Lester is a graphic artist; Smith is a painter and novelist. Individually and collectively they display their political beliefs, their talent as visual artists and their fertile imagination in this art exhibition.

Included are four acrylic paintings by Smith of the band Pussy Riot - much in the news lately due to being political prisoners in Russia, jailed for singing. There is also a painting by Lester of Pussy Riot behind bars, meaning these paintings must have been done in the brief time since they were arrested. Art doesn't get much more contemporary than that.

In Smith's paintings, the band members are faceless blobs. Their bodies are thin washes of paint with no details. They are recognizable as musicians only through their body gestures. The colors are dull and the paint application so thin and watery that the weave of the canvas is very clear. She captures the darkness of a night club and gives to the scene a sense of mystery.

Perhaps most intriguing of Smith's paintings are her series of paintings of paintings by Martin Lewis: five versions of "No coal by Martin Lewis," six from "Raven Coal Mine by Martin Lewis" and numbers two through nine in the series "Nine Symptoms of Narcissism by Martin Lewis." It makes you wonder who Martin Lewis is and why only eight of the nine symptoms are illustrated.

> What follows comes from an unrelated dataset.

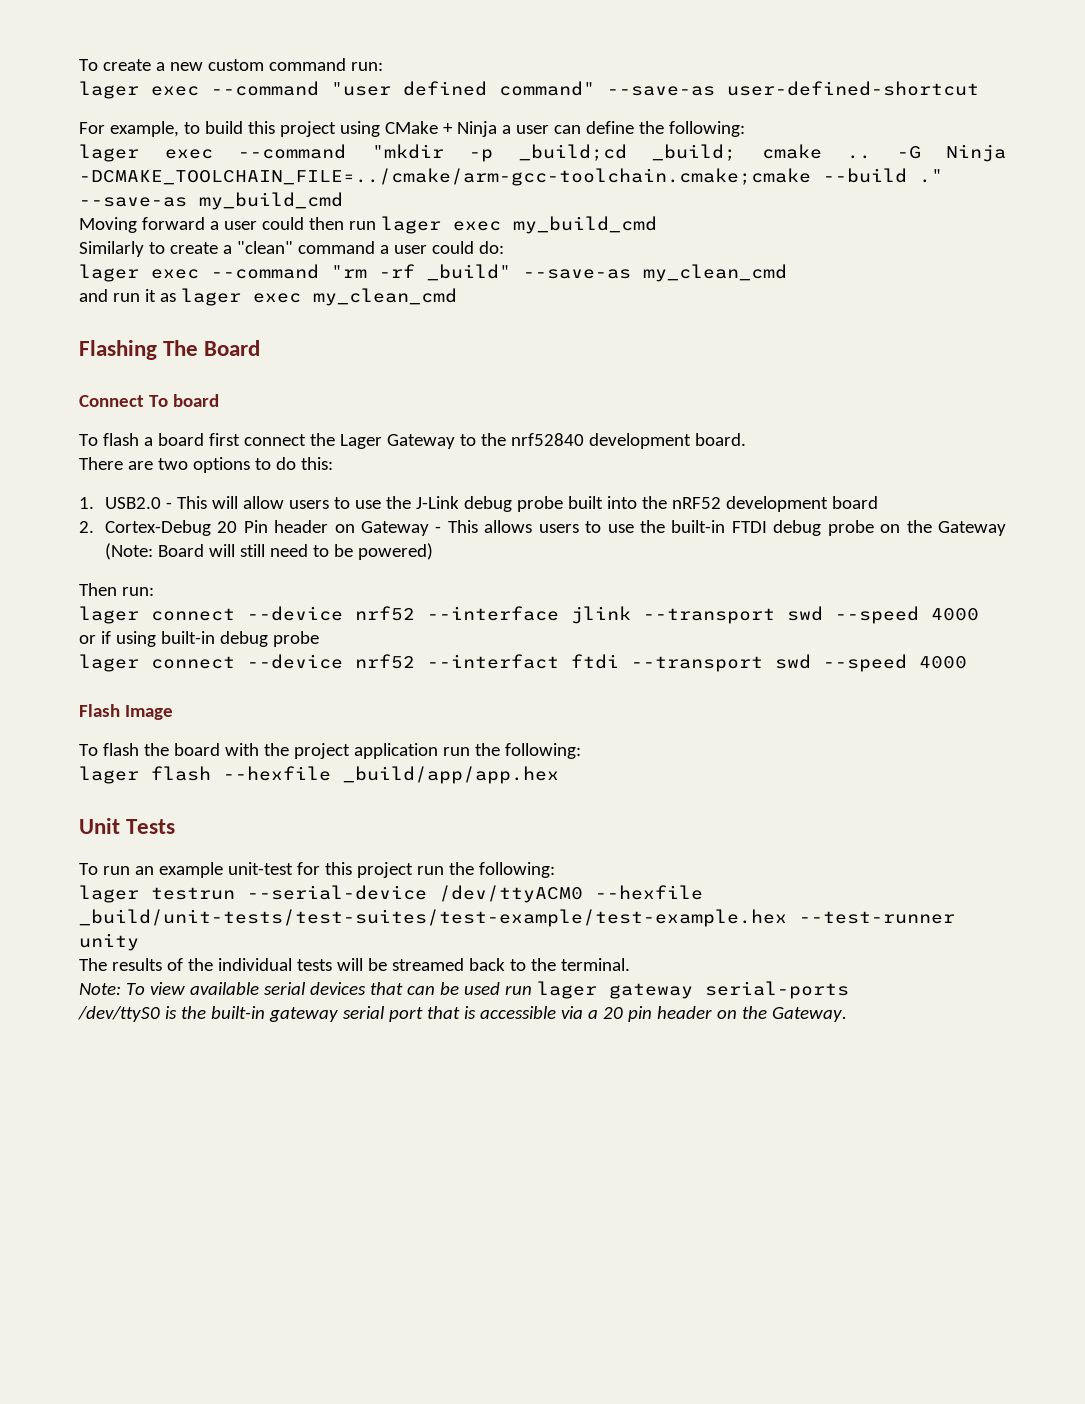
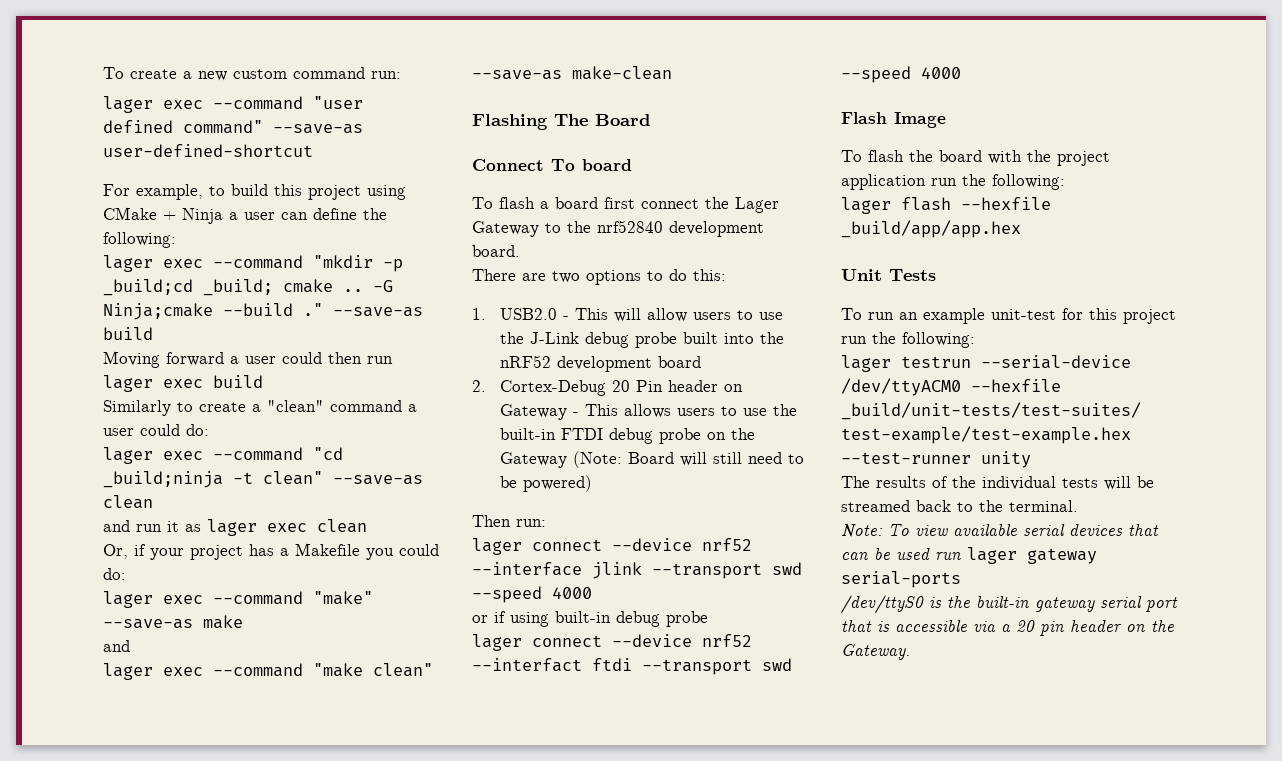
[946,144,1006,162] [79,168,811,186] Ninja -DCMAKE_TOOLCHAIN_FILE=../cmake/arm-gcc-toolchain.cmake;cmake -> [103,303,213,320] Ninja;cmake
[199,192,343,210] my_build_cmd -> [103,327,153,340] build
[512,216,657,234] my_build_cmd -> [213,375,263,388] build
[331,264,787,282] "rm -rf _build" --save-as my_clean_cmd -> [313,447,343,460] [103,471,423,488] [103,495,153,509] "cd _build;ninja -t clean" --save-as clean
[312,288,457,306] my_clean_cmd -> [317,519,367,533] [103,543,439,560] [103,568,126,580] [103,591,373,608] [103,615,243,629] [103,640,130,652] [103,663,433,680] [472,66,672,80] clean // Or, if your project has a Makefile you could do: // lager exec --command "make" --save-as make // and // lager exec --command "make clean" --save-as make-clean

The answer to the first part of that question is that Martin Lewis is a character in Smith's novel. He is an artist, and he paints these paintings in order to impress the woman in the novel he has fallen in love with. They are landscape paintings that he has abstracted. The central image in each painting is a glowing red blob or monolith.

In the first series, "No Coal," the blocky rectangular shape of the red blob is like a giant iceberg seen in the black of night under a red light. It is ominous and moody. The "Raven Coal Mine" series is more landscape-y with green and gray colors and an obvious horizon. The red blob is clearly a tree in most of them but becomes an amorphous fire in one. In the "Narcissism" series, the red blob goes away and is replaced by organic shapes in flat colors. This is the weakest of the three series with the exception of number nine, which is a very nice painting.

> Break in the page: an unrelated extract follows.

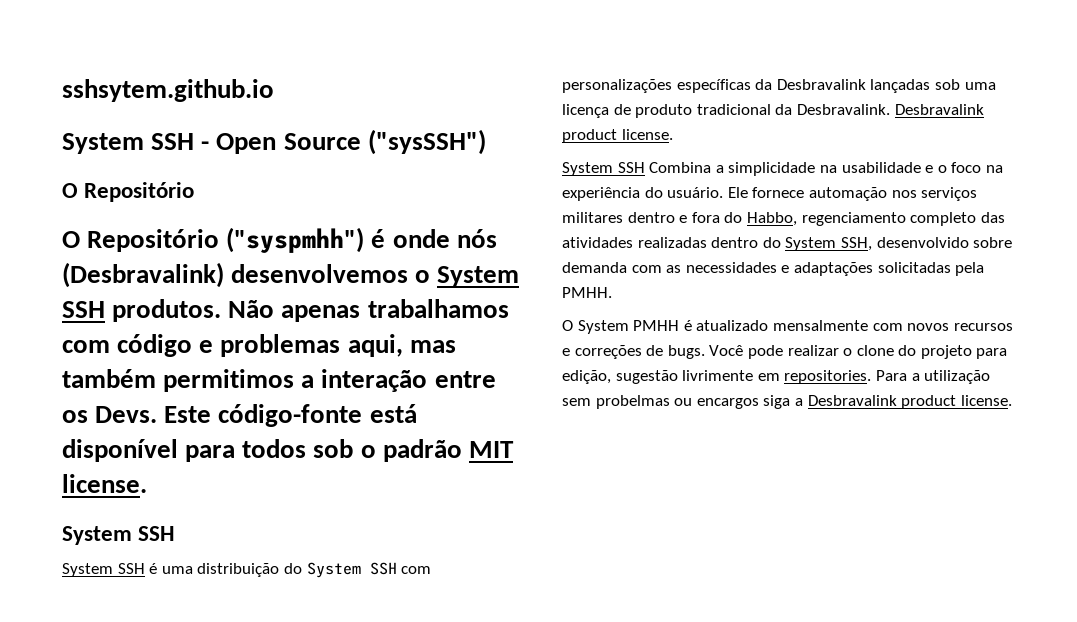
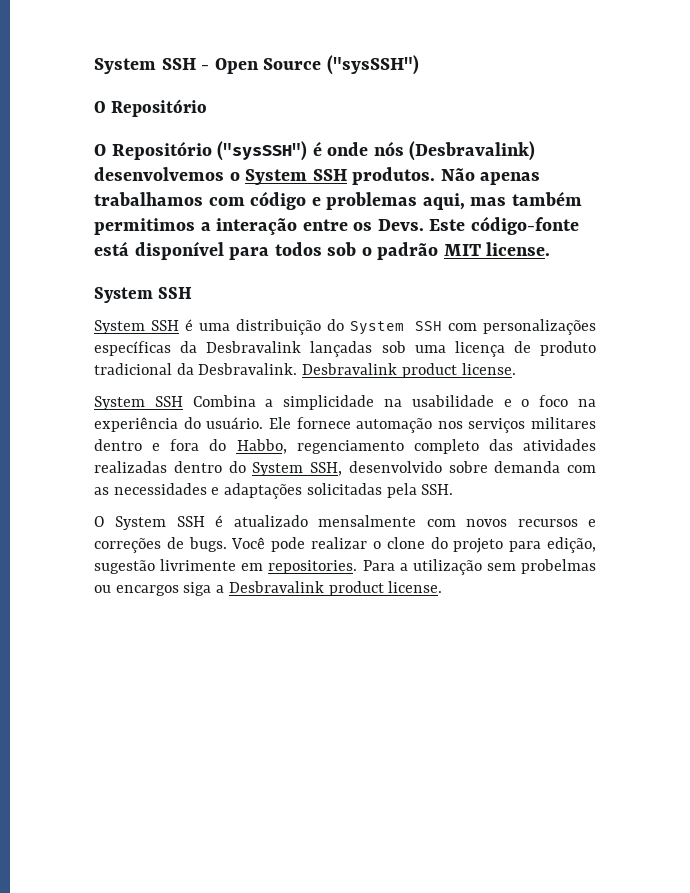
[62,79,274,102] sshsytem.github.io // -> (94, 66) none
[226,227,365,253] ("syspmhh") -> [217,141,308,161] ("sysSSH")
[562,287,612,298] PMHH. -> [421,484,454,495] SSH.
[633,320,680,331] PMHH -> [176,516,205,527] SSH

Lester is showing the digital print cover and pages from his graphic novel The Listener, a dark story about the holocaust as told in a conversation between a woman and an unseen man (out of the frame in the pages shown). The novel was a finalist in ForeWord Reviews's 2011 Best of the Year award.

He is also showing a large group of drawings from his "Magnet" series and a series of portraits of activists ranging from labor movement icon Joe Hill to Pussy Riot. These are very strong images in a style reminiscent of 1930s political posters.